### Saved entries

╭──

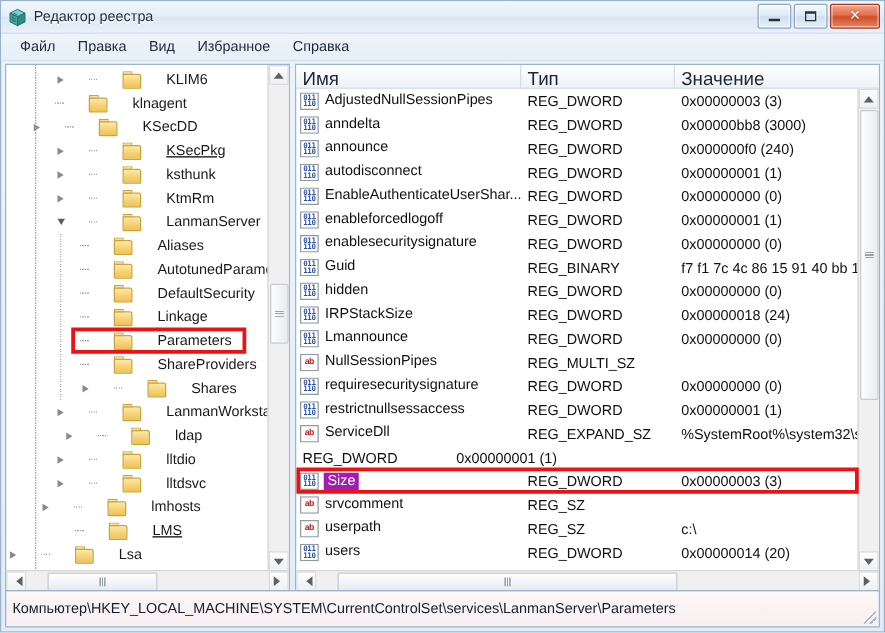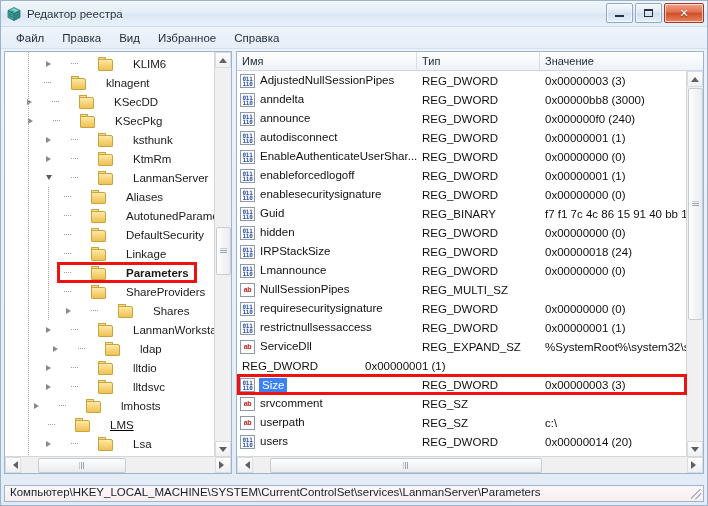--- a/index.html
+++ b/index.html
@@ -152,21 +152,21 @@
     background:repeating-linear-gradient(180deg,#a8a8a8 0 1px,transparent 1px 2px);
   }
   
   .lheader{
     position:absolute;left:0;right:0;top:0;height:19px;display:flex;
     background:linear-gradient(180deg,#ffffff 0%,#f6f8fb 50%,#eef2f7 100%);
     border-bottom:1px solid #cfd8e2;
     box-sizing:border-box;
   }
   .lh{
-    font-size:11px;color:#1a2836;padding:3px 0 0 5px;box-sizing:border-box;
+    font-size:15px;color:#1a2836;padding:3px 0 0 5px;box-sizing:border-box;
     border-right:1px solid #d6dee7;height:19px;white-space:nowrap;overflow:hidden;
   }
   .lh.name{width:180px;flex:0 0 180px;}
   .lh.type{width:123px;flex:0 0 123px;}
   .lh.value{flex:1 1 auto;border-right:none;}
   .lbody{
     position:absolute;left:0;top:19px;right:16px;bottom:16px;overflow:hidden;
   }
   .lrow{
     position:relative;height:19px;display:flex;align-items:center;white-space:nowrap;
@@ -178,31 +178,31 @@
     width:15px;height:14px;flex:0 0 15px;margin-left:3px;margin-right:4px;
     border:1px solid #8f9aa6;background:#fff;box-sizing:border-box;
     display:flex;align-items:center;justify-content:center;
     font-size:6px;line-height:5px;font-family:"DejaVu Sans Mono",monospace;
     letter-spacing:-0.3px;overflow:hidden;
   }
   .rico.bin{color:#2d51a8;font-weight:bold;}
   .rico.str{color:#c02020;font-weight:bold;font-size:7px;font-family:"Liberation Sans",sans-serif;}
   .rtext{font-size:11.5px;color:#101010;padding-left:1px;}
   .c-type .rtext,.c-val .rtext{padding-left:5px;}
-  .lrow.sel .c-name .rtext{background:#3b82f6;color:#fff;padding:1px 3px 1px 3px;}
+  .lrow.sel .c-name .rtext{background:#a21caf;color:#fff;padding:1px 3px 1px 3px;}
   
   .redbox{
     position:absolute;border:3px solid #ee1111;box-sizing:border-box;pointer-events:none;
   }
   
   .statusbar{
-    position:absolute;left:3px;right:3px;bottom:3px;height:17px;
+    position:absolute;left:3px;right:3px;bottom:3px;height:30px;
     border:1px solid #9cb5cd;box-sizing:border-box;
     background:linear-gradient(180deg,#fdf7f8 0%,#f7eef0 100%);
-    display:flex;
+    display:flex;align-items:center;
   }
   .status-text{
     font-size:11.5px;color:#14202c;padding-left:5px;white-space:nowrap;overflow:hidden;
   }
   .grip-corner{
     position:absolute;right:2px;bottom:2px;width:10px;height:10px;
     background:
       linear-gradient(135deg,transparent 45%,#a9b6c3 45%,#a9b6c3 55%,transparent 55%),
       linear-gradient(135deg,transparent 70%,#a9b6c3 70%,#a9b6c3 80%,transparent 80%);
   }
@@ -270,21 +270,21 @@
             <div class="texp">
               <div class="arrow-c"></div>
             </div>
             <div class="dots"></div>
             <div class="folder">
               <div class="ftab"></div>
               <div class="fbase"></div>
             </div>
             <span class="tlabel">KSecDD</span>
           </div>
-          <div class="tnode" style="padding-left: 20px;">
+          <div class="tnode" style="padding-left: 38px; text-decoration: underline;">
             <div class="texp">
               <div class="arrow-c"></div>
             </div>
             <div class="dots"></div>
             <div class="folder">
               <div class="ftab"></div>
               <div class="fbase"></div>
             </div>
             <span class="tlabel">KSecPkg</span>
           </div>
@@ -346,21 +346,21 @@
             <span class="tlabel">DefaultSecurity</span>
           </div>
           <div class="tnode" style="padding-left: 58px;">
             <div class="dots"></div>
             <div class="folder">
               <div class="ftab"></div>
               <div class="fbase"></div>
             </div>
             <span class="tlabel">Linkage</span>
           </div>
-          <div class="tnode" style="padding-left: 58px; font-weight: bold;">
+          <div class="tnode" style="padding-left: 58px;">
             <div class="dots"></div>
             <div class="folder">
               <div class="ftab"></div>
               <div class="fbase"></div>
             </div>
             <span class="tlabel">Parameters</span>
           </div>
           <div class="tnode" style="padding-left: 58px;">
             <div class="dots"></div>
             <div class="folder">
@@ -428,29 +428,29 @@
             <div class="texp">
               <div class="arrow-c"></div>
             </div>
             <div class="dots"></div>
             <div class="folder">
               <div class="ftab"></div>
               <div class="fbase"></div>
             </div>
             <span class="tlabel">lmhosts</span>
           </div>
-          <div class="tnode" style="padding-left: 42px; text-decoration: underline;">
+          <div class="tnode" style="padding-left: 54px; text-decoration: underline;">
             <div class="dots"></div>
             <div class="folder">
               <div class="ftab"></div>
               <div class="fbase"></div>
             </div>
             <span class="tlabel">LMS</span>
           </div>
-          <div class="tnode" style="padding-left: 38px;">
+          <div class="tnode" style="">
             <div class="texp">
               <div class="arrow-c"></div>
             </div>
             <div class="dots"></div>
             <div class="folder">
               <div class="ftab"></div>
               <div class="fbase"></div>
             </div>
             <span class="tlabel">Lsa</span>
           </div>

╰──

Repeat every record above exactly. Omit the pictures.

--- a/index.html
+++ b/index.html
@@ -152,21 +152,21 @@
     background:repeating-linear-gradient(180deg,#a8a8a8 0 1px,transparent 1px 2px);
   }
   
   .lheader{
     position:absolute;left:0;right:0;top:0;height:19px;display:flex;
     background:linear-gradient(180deg,#ffffff 0%,#f6f8fb 50%,#eef2f7 100%);
     border-bottom:1px solid #cfd8e2;
     box-sizing:border-box;
   }
   .lh{
-    font-size:11px;color:#1a2836;padding:3px 0 0 5px;box-sizing:border-box;
+    font-size:15px;color:#1a2836;padding:3px 0 0 5px;box-sizing:border-box;
     border-right:1px solid #d6dee7;height:19px;white-space:nowrap;overflow:hidden;
   }
   .lh.name{width:180px;flex:0 0 180px;}
   .lh.type{width:123px;flex:0 0 123px;}
   .lh.value{flex:1 1 auto;border-right:none;}
   .lbody{
     position:absolute;left:0;top:19px;right:16px;bottom:16px;overflow:hidden;
   }
   .lrow{
     position:relative;height:19px;display:flex;align-items:center;white-space:nowrap;
@@ -178,31 +178,31 @@
     width:15px;height:14px;flex:0 0 15px;margin-left:3px;margin-right:4px;
     border:1px solid #8f9aa6;background:#fff;box-sizing:border-box;
     display:flex;align-items:center;justify-content:center;
     font-size:6px;line-height:5px;font-family:"DejaVu Sans Mono",monospace;
     letter-spacing:-0.3px;overflow:hidden;
   }
   .rico.bin{color:#2d51a8;font-weight:bold;}
   .rico.str{color:#c02020;font-weight:bold;font-size:7px;font-family:"Liberation Sans",sans-serif;}
   .rtext{font-size:11.5px;color:#101010;padding-left:1px;}
   .c-type .rtext,.c-val .rtext{padding-left:5px;}
-  .lrow.sel .c-name .rtext{background:#3b82f6;color:#fff;padding:1px 3px 1px 3px;}
+  .lrow.sel .c-name .rtext{background:#a21caf;color:#fff;padding:1px 3px 1px 3px;}
   
   .redbox{
     position:absolute;border:3px solid #ee1111;box-sizing:border-box;pointer-events:none;
   }
   
   .statusbar{
-    position:absolute;left:3px;right:3px;bottom:3px;height:17px;
+    position:absolute;left:3px;right:3px;bottom:3px;height:30px;
     border:1px solid #9cb5cd;box-sizing:border-box;
     background:linear-gradient(180deg,#fdf7f8 0%,#f7eef0 100%);
-    display:flex;
+    display:flex;align-items:center;
   }
   .status-text{
     font-size:11.5px;color:#14202c;padding-left:5px;white-space:nowrap;overflow:hidden;
   }
   .grip-corner{
     position:absolute;right:2px;bottom:2px;width:10px;height:10px;
     background:
       linear-gradient(135deg,transparent 45%,#a9b6c3 45%,#a9b6c3 55%,transparent 55%),
       linear-gradient(135deg,transparent 70%,#a9b6c3 70%,#a9b6c3 80%,transparent 80%);
   }
@@ -270,21 +270,21 @@
             <div class="texp">
               <div class="arrow-c"></div>
             </div>
             <div class="dots"></div>
             <div class="folder">
               <div class="ftab"></div>
               <div class="fbase"></div>
             </div>
             <span class="tlabel">KSecDD</span>
           </div>
-          <div class="tnode" style="padding-left: 20px;">
+          <div class="tnode" style="padding-left: 38px; text-decoration: underline;">
             <div class="texp">
               <div class="arrow-c"></div>
             </div>
             <div class="dots"></div>
             <div class="folder">
               <div class="ftab"></div>
               <div class="fbase"></div>
             </div>
             <span class="tlabel">KSecPkg</span>
           </div>
@@ -346,21 +346,21 @@
             <span class="tlabel">DefaultSecurity</span>
           </div>
           <div class="tnode" style="padding-left: 58px;">
             <div class="dots"></div>
             <div class="folder">
               <div class="ftab"></div>
               <div class="fbase"></div>
             </div>
             <span class="tlabel">Linkage</span>
           </div>
-          <div class="tnode" style="padding-left: 58px; font-weight: bold;">
+          <div class="tnode" style="padding-left: 58px;">
             <div class="dots"></div>
             <div class="folder">
               <div class="ftab"></div>
               <div class="fbase"></div>
             </div>
             <span class="tlabel">Parameters</span>
           </div>
           <div class="tnode" style="padding-left: 58px;">
             <div class="dots"></div>
             <div class="folder">
@@ -428,29 +428,29 @@
             <div class="texp">
               <div class="arrow-c"></div>
             </div>
             <div class="dots"></div>
             <div class="folder">
               <div class="ftab"></div>
               <div class="fbase"></div>
             </div>
             <span class="tlabel">lmhosts</span>
           </div>
-          <div class="tnode" style="padding-left: 42px; text-decoration: underline;">
+          <div class="tnode" style="padding-left: 54px; text-decoration: underline;">
             <div class="dots"></div>
             <div class="folder">
               <div class="ftab"></div>
               <div class="fbase"></div>
             </div>
             <span class="tlabel">LMS</span>
           </div>
-          <div class="tnode" style="padding-left: 38px;">
+          <div class="tnode" style="">
             <div class="texp">
               <div class="arrow-c"></div>
             </div>
             <div class="dots"></div>
             <div class="folder">
               <div class="ftab"></div>
               <div class="fbase"></div>
             </div>
             <span class="tlabel">Lsa</span>
           </div>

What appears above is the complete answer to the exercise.